··· Given data

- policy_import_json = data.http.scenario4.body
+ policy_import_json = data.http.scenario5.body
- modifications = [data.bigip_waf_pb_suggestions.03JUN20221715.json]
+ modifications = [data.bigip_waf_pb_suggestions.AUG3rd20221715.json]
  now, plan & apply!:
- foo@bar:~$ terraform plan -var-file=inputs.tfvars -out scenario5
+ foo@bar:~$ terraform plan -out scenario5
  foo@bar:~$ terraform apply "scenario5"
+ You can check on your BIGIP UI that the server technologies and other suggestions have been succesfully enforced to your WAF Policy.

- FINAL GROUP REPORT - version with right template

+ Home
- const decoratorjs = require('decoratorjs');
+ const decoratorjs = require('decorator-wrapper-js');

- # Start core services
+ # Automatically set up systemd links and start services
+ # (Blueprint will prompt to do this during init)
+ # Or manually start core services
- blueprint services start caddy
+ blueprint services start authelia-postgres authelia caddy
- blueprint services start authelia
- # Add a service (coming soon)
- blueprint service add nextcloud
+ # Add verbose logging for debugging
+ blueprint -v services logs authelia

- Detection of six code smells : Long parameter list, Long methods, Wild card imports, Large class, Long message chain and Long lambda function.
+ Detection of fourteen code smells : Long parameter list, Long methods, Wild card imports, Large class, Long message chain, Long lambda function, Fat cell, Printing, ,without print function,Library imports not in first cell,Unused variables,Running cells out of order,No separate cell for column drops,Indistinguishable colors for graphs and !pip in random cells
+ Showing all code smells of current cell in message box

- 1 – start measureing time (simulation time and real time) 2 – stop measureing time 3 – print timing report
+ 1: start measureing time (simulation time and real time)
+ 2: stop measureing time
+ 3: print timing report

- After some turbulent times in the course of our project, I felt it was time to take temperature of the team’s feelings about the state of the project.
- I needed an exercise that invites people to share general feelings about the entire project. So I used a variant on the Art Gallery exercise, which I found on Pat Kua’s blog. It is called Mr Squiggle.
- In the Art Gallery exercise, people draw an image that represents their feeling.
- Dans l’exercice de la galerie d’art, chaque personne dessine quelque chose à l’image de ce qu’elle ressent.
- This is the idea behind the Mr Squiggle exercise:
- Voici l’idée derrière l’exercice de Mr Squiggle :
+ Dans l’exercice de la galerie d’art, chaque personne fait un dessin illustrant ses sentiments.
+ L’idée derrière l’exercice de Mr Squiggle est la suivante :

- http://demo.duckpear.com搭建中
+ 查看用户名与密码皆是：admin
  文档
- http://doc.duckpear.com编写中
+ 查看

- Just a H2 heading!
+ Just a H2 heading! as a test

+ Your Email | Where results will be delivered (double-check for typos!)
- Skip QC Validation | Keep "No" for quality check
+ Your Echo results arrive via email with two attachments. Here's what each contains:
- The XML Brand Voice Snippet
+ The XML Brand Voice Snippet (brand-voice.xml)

······

The task
Restate word for word the lines in the material above from the one with "- FINAL GROUP" to the one with "logging for debugging"; both of those lines count, and nothing else does.

Response to the exercise
- FINAL GROUP REPORT - version with right template

+ Home
- const decoratorjs = require('decoratorjs');
+ const decoratorjs = require('decorator-wrapper-js');

- # Start core services
+ # Automatically set up systemd links and start services
+ # (Blueprint will prompt to do this during init)
+ # Or manually start core services
- blueprint services start caddy
+ blueprint services start authelia-postgres authelia caddy
- blueprint services start authelia
- # Add a service (coming soon)
- blueprint service add nextcloud
+ # Add verbose logging for debugging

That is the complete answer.